Mesmo assim, eu fiquei tranquilo.

Porque, pela primeira vez em muito tempo, eu estava tomando uma decisão que não tinha nada a ver com trabalho, responsabilidade ou imagem.

Era pessoal.

No caminho, Celina perguntou quem eu era "de verdade".

E eu não soube responder totalmente.

Mas, quando disse que estava cansado, era a verdade mais sincera que já saiu da minha boca em meses.

Sabe o que foi estranho?

Ela entendeu.

Ela realmente entendeu.

Quando chegamos ao hospital e eu vi ela andando com dificuldade até a recepção, eu senti um impulso de ficar próximo. De garantir que ela estivesse segura. Talvez fosse irracional, talvez fosse cedo demais, mas não consegui lutar contra isso.
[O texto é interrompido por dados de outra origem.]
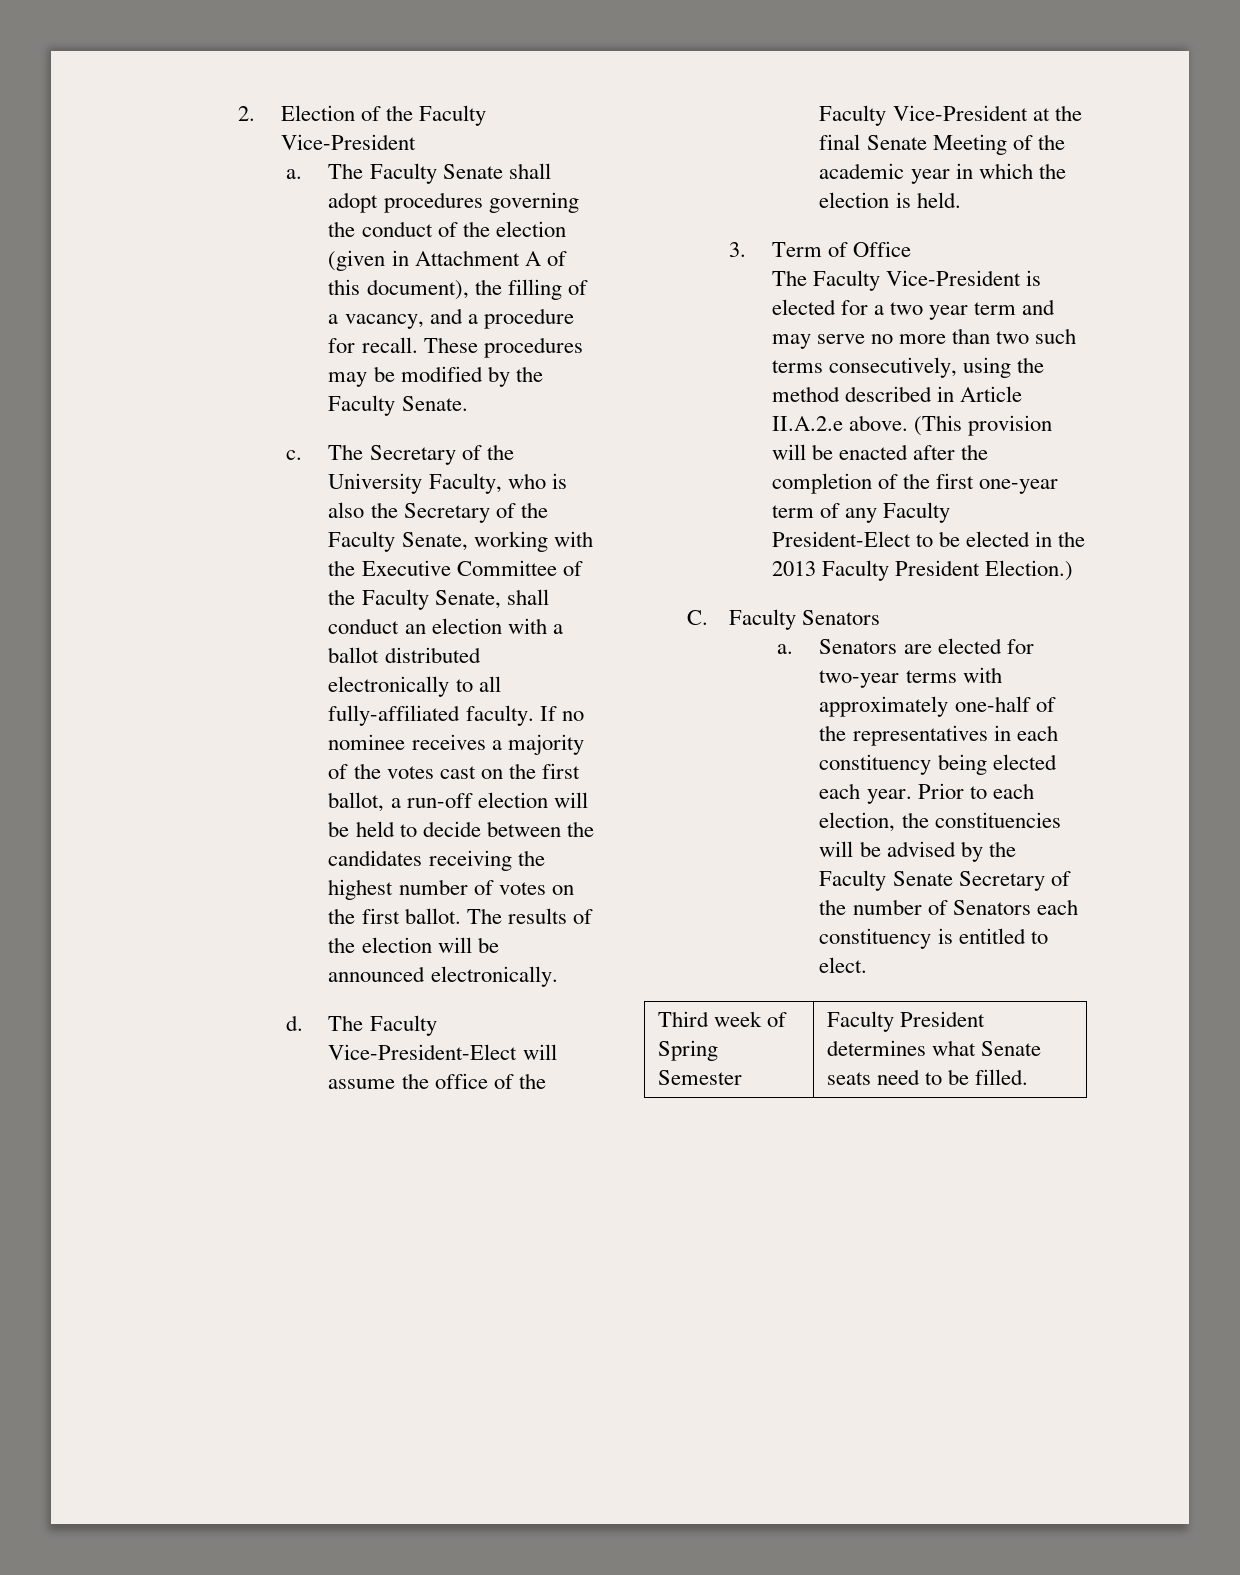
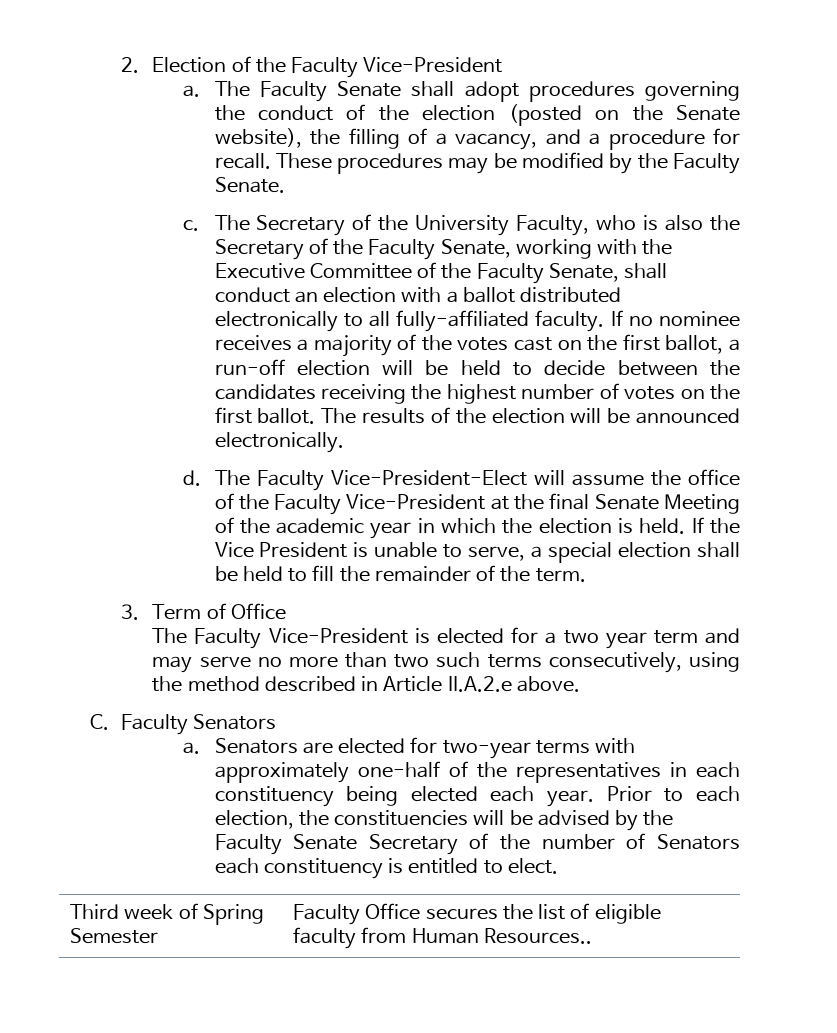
- The Faculty Senate shall adopt procedures governing the conduct of the election (given in Attachment A of this document), the filling of a vacancy, and a procedure for recall.
+ The Faculty Senate shall adopt procedures governing the conduct of the election (posted on the Senate website), the filling of a vacancy, and a procedure for recall.
+ If the Vice President is unable to serve, a special election shall be held to fill the remainder of the term.
- (This provision will be enacted after the completion of the first one-year term of any Faculty President-Elect to be elected in the 2013 Faculty President Election.)
- Third week of Spring Semester | Faculty President determines what Senate seats need to be filled.
+ Third week of Spring Semester | Faculty Office secures the list of eligible faculty from Human Resources..

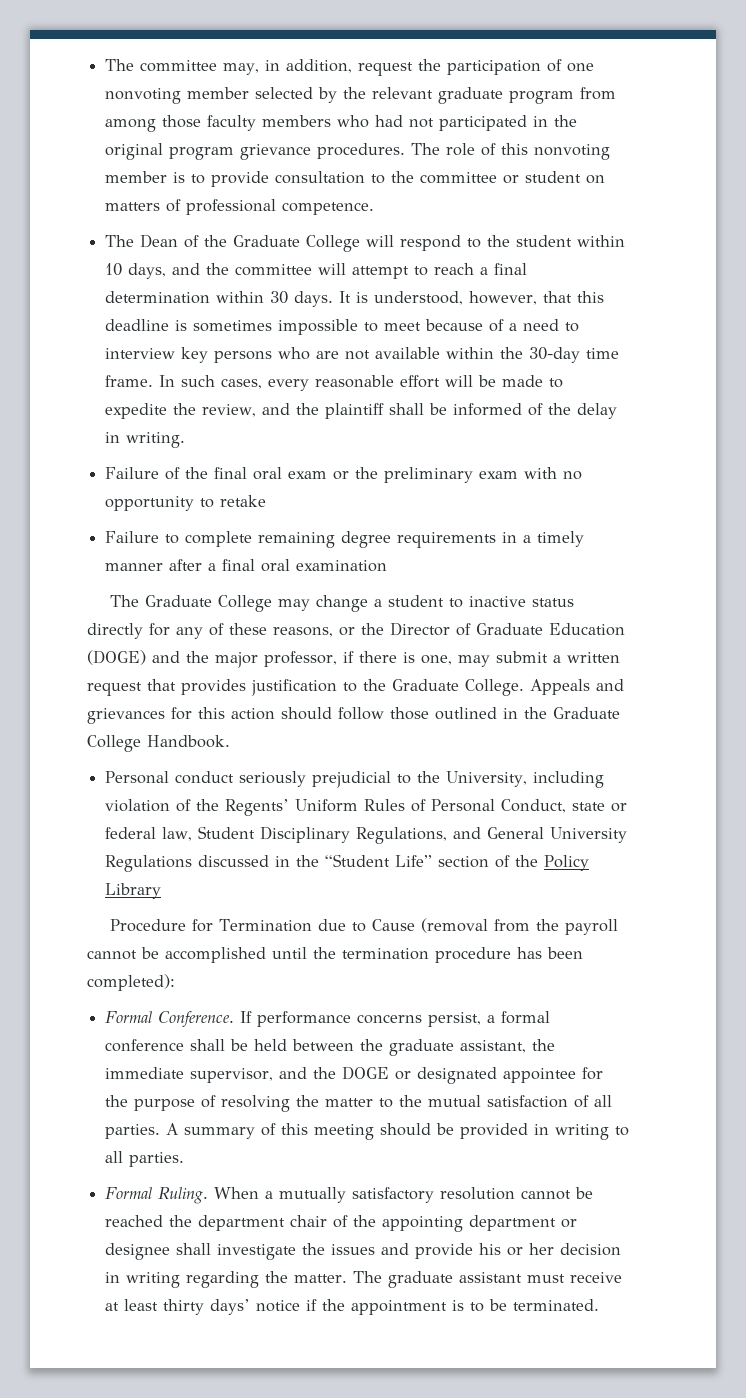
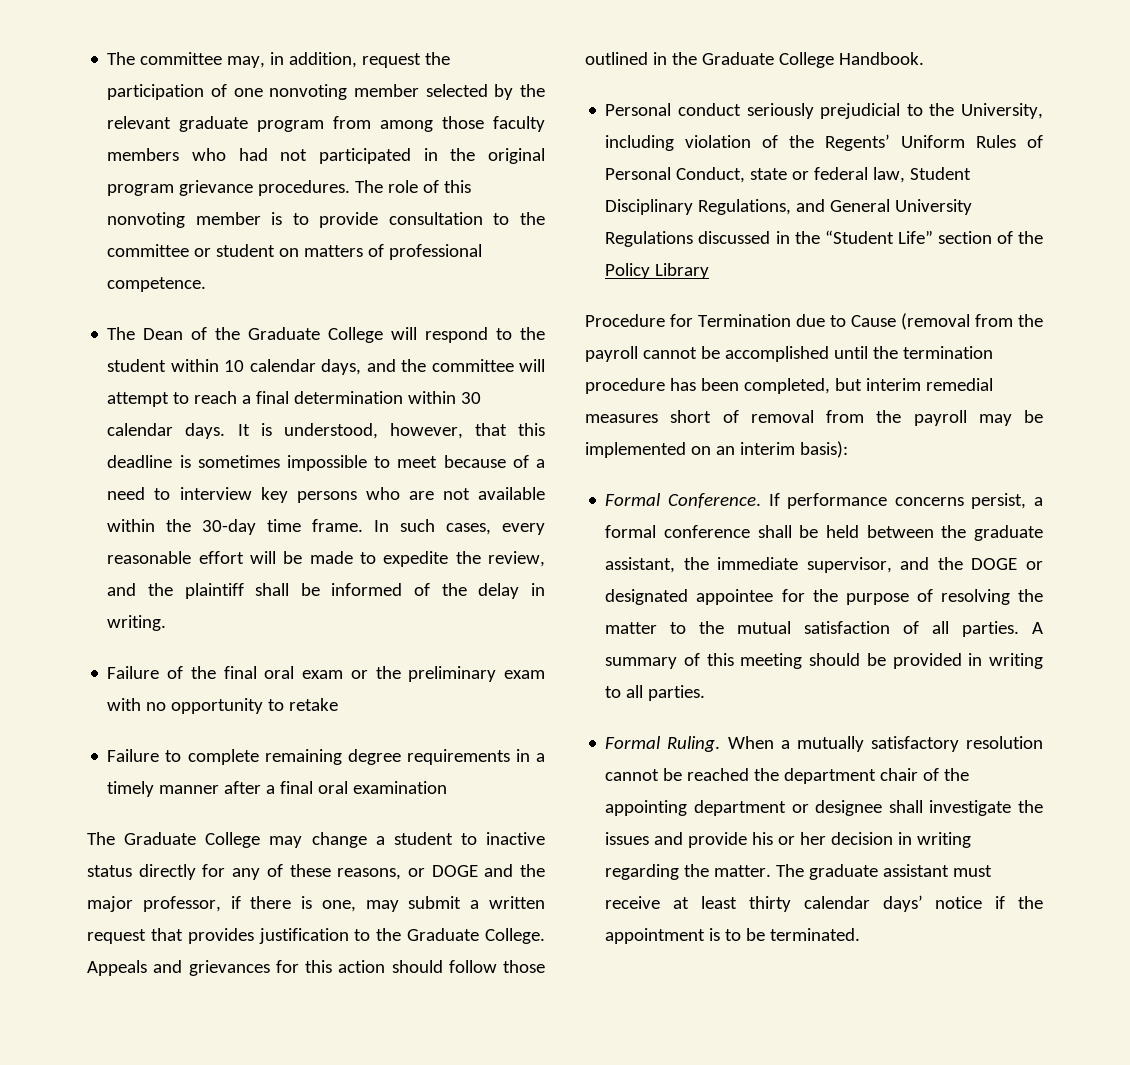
- The Dean of the Graduate College will respond to the student within 10 days, and the committee will attempt to reach a final determination within 30 days.
+ The Dean of the Graduate College will respond to the student within 10 calendar days, and the committee will attempt to reach a final determination within 30 calendar days.
- The Graduate College may change a student to inactive status directly for any of these reasons, or the Director of Graduate Education (DOGE) and the major professor, if there is one, may submit a written request that provides justification to the Graduate College.
+ The Graduate College may change a student to inactive status directly for any of these reasons, or DOGE and the major professor, if there is one, may submit a written request that provides justification to the Graduate College.
- Procedure for Termination due to Cause (removal from the payroll cannot be accomplished until the termination procedure has been completed):
+ Procedure for Termination due to Cause (removal from the payroll cannot be accomplished until the termination procedure has been completed, but interim remedial measures short of removal from the payroll may be implemented on an interim basis):
- The graduate assistant must receive at least thirty days’ notice if the appointment is to be terminated.
+ The graduate assistant must receive at least thirty calendar days’ notice if the appointment is to be terminated.

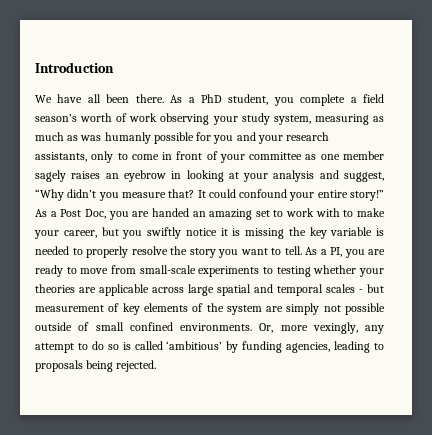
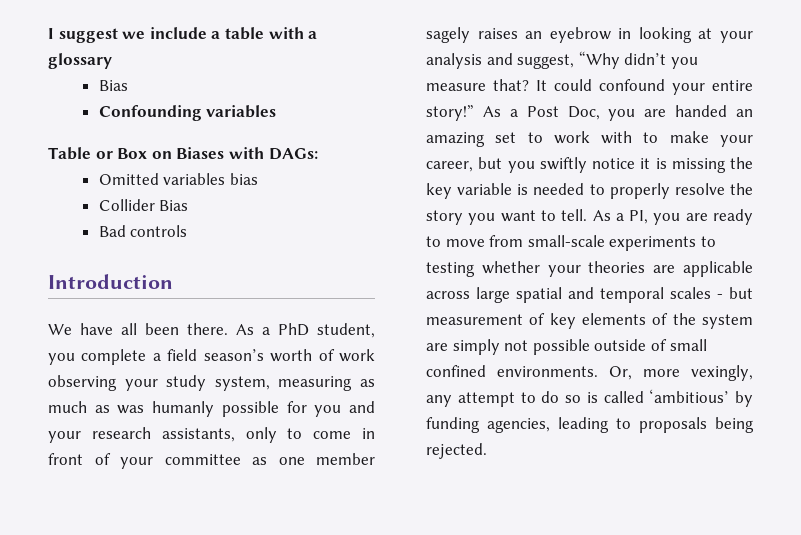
+ I suggest we include a table with a glossary
+ Bias
+ Confounding variables
+ Table or Box on Biases with DAGs:
+ Omitted variables bias
+ Collider Bias
+ Bad controls

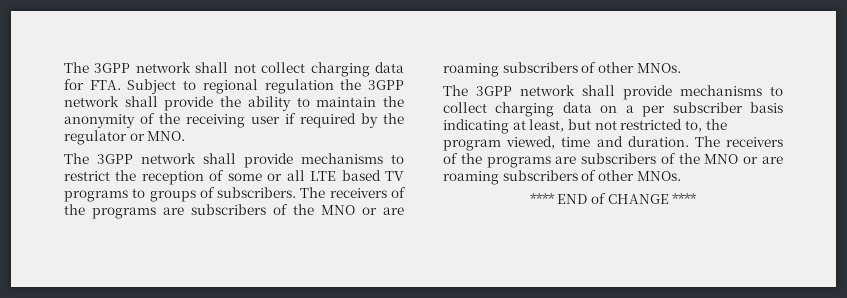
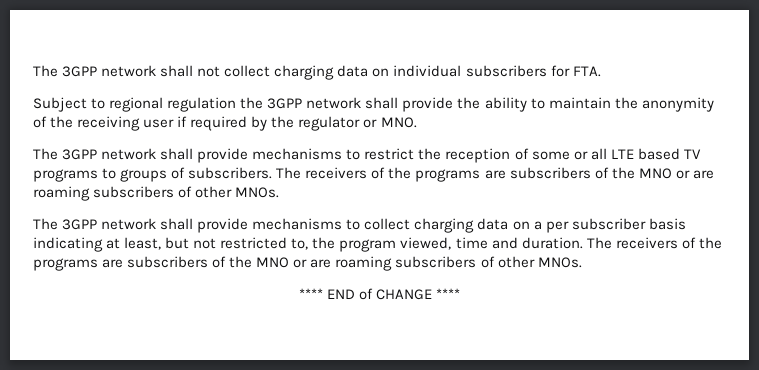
- The 3GPP network shall not collect charging data for FTA. Subject to regional regulation the 3GPP network shall provide the ability to maintain the anonymity of the receiving user if required by the regulator or MNO.
+ The 3GPP network shall not collect charging data on individual subscribers for FTA.
+ Subject to regional regulation the 3GPP network shall provide the ability to maintain the anonymity of the receiving user if required by the regulator or MNO.

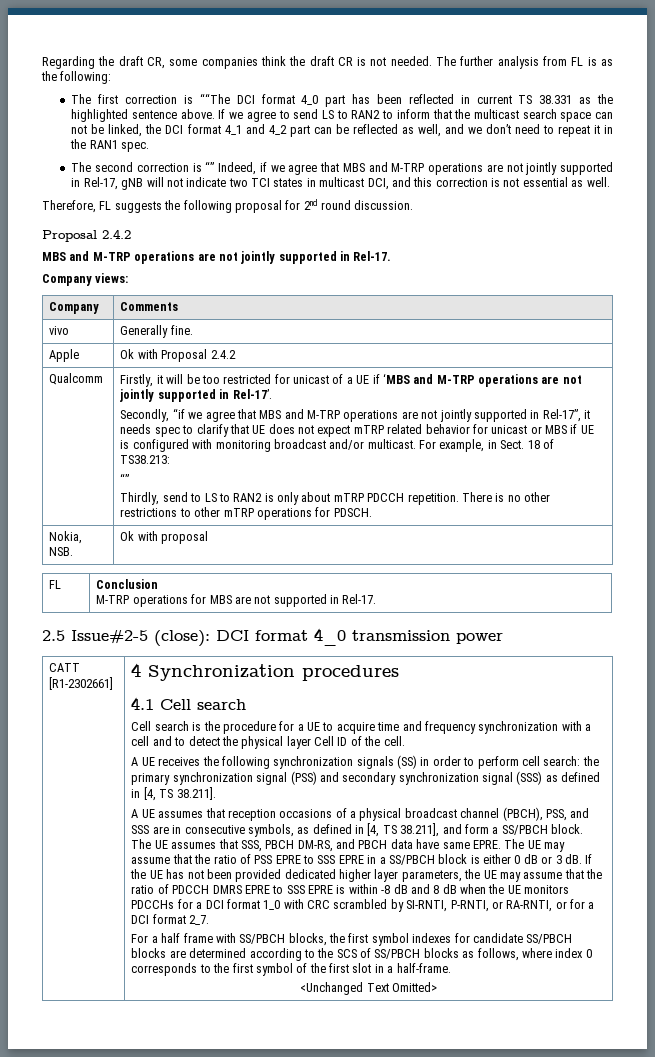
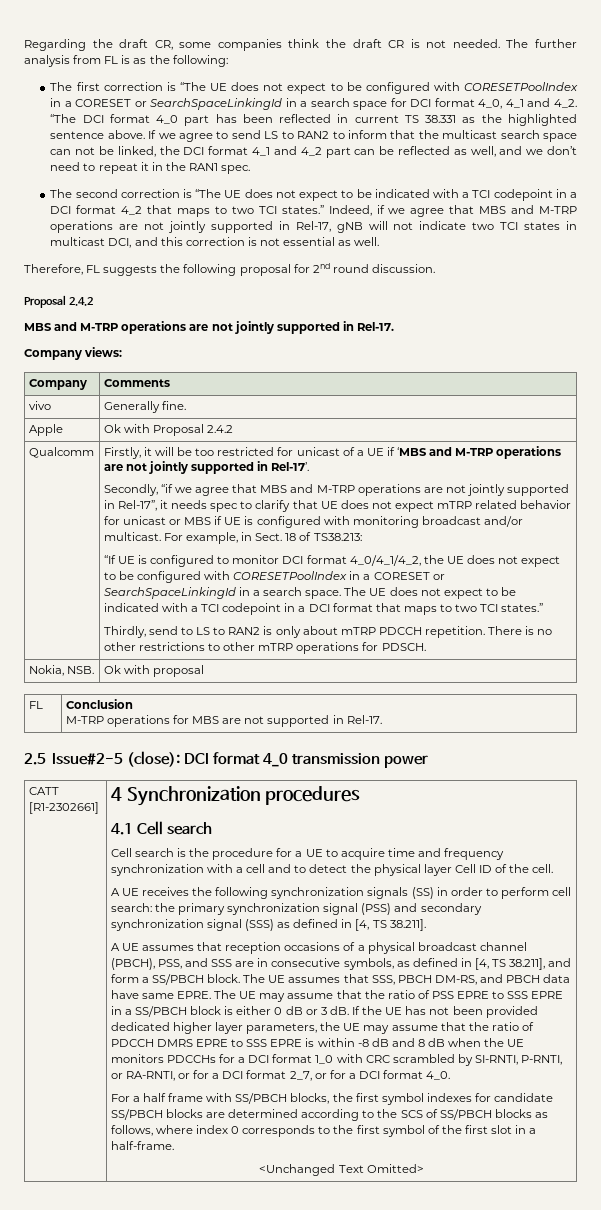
- The first correction is ““The DCI format 4_0 part has been reflected in current TS 38.331 as the highlighted sentence above.
+ The first correction is “The UE does not expect to be configured with CORESETPoolIndex in a CORESET or SearchSpaceLinkingId in a search space for DCI format 4_0, 4_1 and 4_2. “The DCI format 4_0 part has been reflected in current TS 38.331 as the highlighted sentence above.
- The second correction is “” Indeed, if we agree that MBS and M-TRP operations are not jointly supported in Rel-17, gNB will not indicate two TCI states in multicast DCI, and this correction is not essential as well.
+ The second correction is “The UE does not expect to be indicated with a TCI codepoint in a DCI format 4_2 that maps to two TCI states.” Indeed, if we agree that MBS and M-TRP operations are not jointly supported in Rel-17, gNB will not indicate two TCI states in multicast DCI, and this correction is not essential as well.
  For example, in Sect. 18 of TS38.213:
- “”
+ “If UE is configured to monitor DCI format 4_0/4_1/4_2, the UE does not expect to be configured with CORESETPoolIndex in a CORESET or SearchSpaceLinkingId in a search space. The UE does not expect to be indicated with a TCI codepoint in a DCI format that maps to two TCI states.”
- If the UE has not been provided dedicated higher layer parameters, the UE may assume that the ratio of PDCCH DMRS EPRE to SSS EPRE is within -8 dB and 8 dB when the UE monitors PDCCHs for a DCI format 1_0 with CRC scrambled by SI-RNTI, P-RNTI, or RA-RNTI, or for a DCI format 2_7.
+ If the UE has not been provided dedicated higher layer parameters, the UE may assume that the ratio of PDCCH DMRS EPRE to SSS EPRE is within -8 dB and 8 dB when the UE monitors PDCCHs for a DCI format 1_0 with CRC scrambled by SI-RNTI, P-RNTI, or RA-RNTI, or for a DCI format 2_7, or for a DCI format 4_0.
E então... Helena reapareceu.

Como uma sombra que não me deixa respirar.

Quando Helena insinuou que Celina estava fazendo drama, eu senti uma irritação que não sinto com frequência. Não por mim - eu lido com isso desde sempre. Mas por ela.

Por Celina.

A reação dela, tão educada, tão digna, só me confirmou uma coisa:

Ela não era como as pessoas com quem eu estava acostumado.

Quando Celina saiu da sala do médico, tudo que eu queria era fazer aquela tensão desaparecer do rosto dela.

Então perguntei se ela queria comer algo.

Eu não sei explicar.

Mas eu precisava prolongar aquele momento.

Precisava conhecê-la.

Precisava entender por que aquele acidente idiota, naquela rua idiota, mexeu tanto comigo.

E quando ela disse "eu aceito"...

Foi como se algo dentro de mim tivesse encontrado um encaixe exato.

Talvez ela não tenha percebido, mas naquele instante eu tomei outra decisão silenciosa:

A partir daqui, nada será igual.

Enquanto dirigia até a lanchonete, pensei no que diria, em como não queria assustá-la, em como fazia anos que eu não convidava alguém para um lugar que realmente significava alguma coisa para mim.

E quando ela olhou aquela fachada simples e sorriu...

Eu entendi tudo.

Celina era verdadeira.

E eu... há muito tempo... estava precisando de verdade.

Eu só não fazia ideia do quanto essa noite ainda ia mudar minha vida.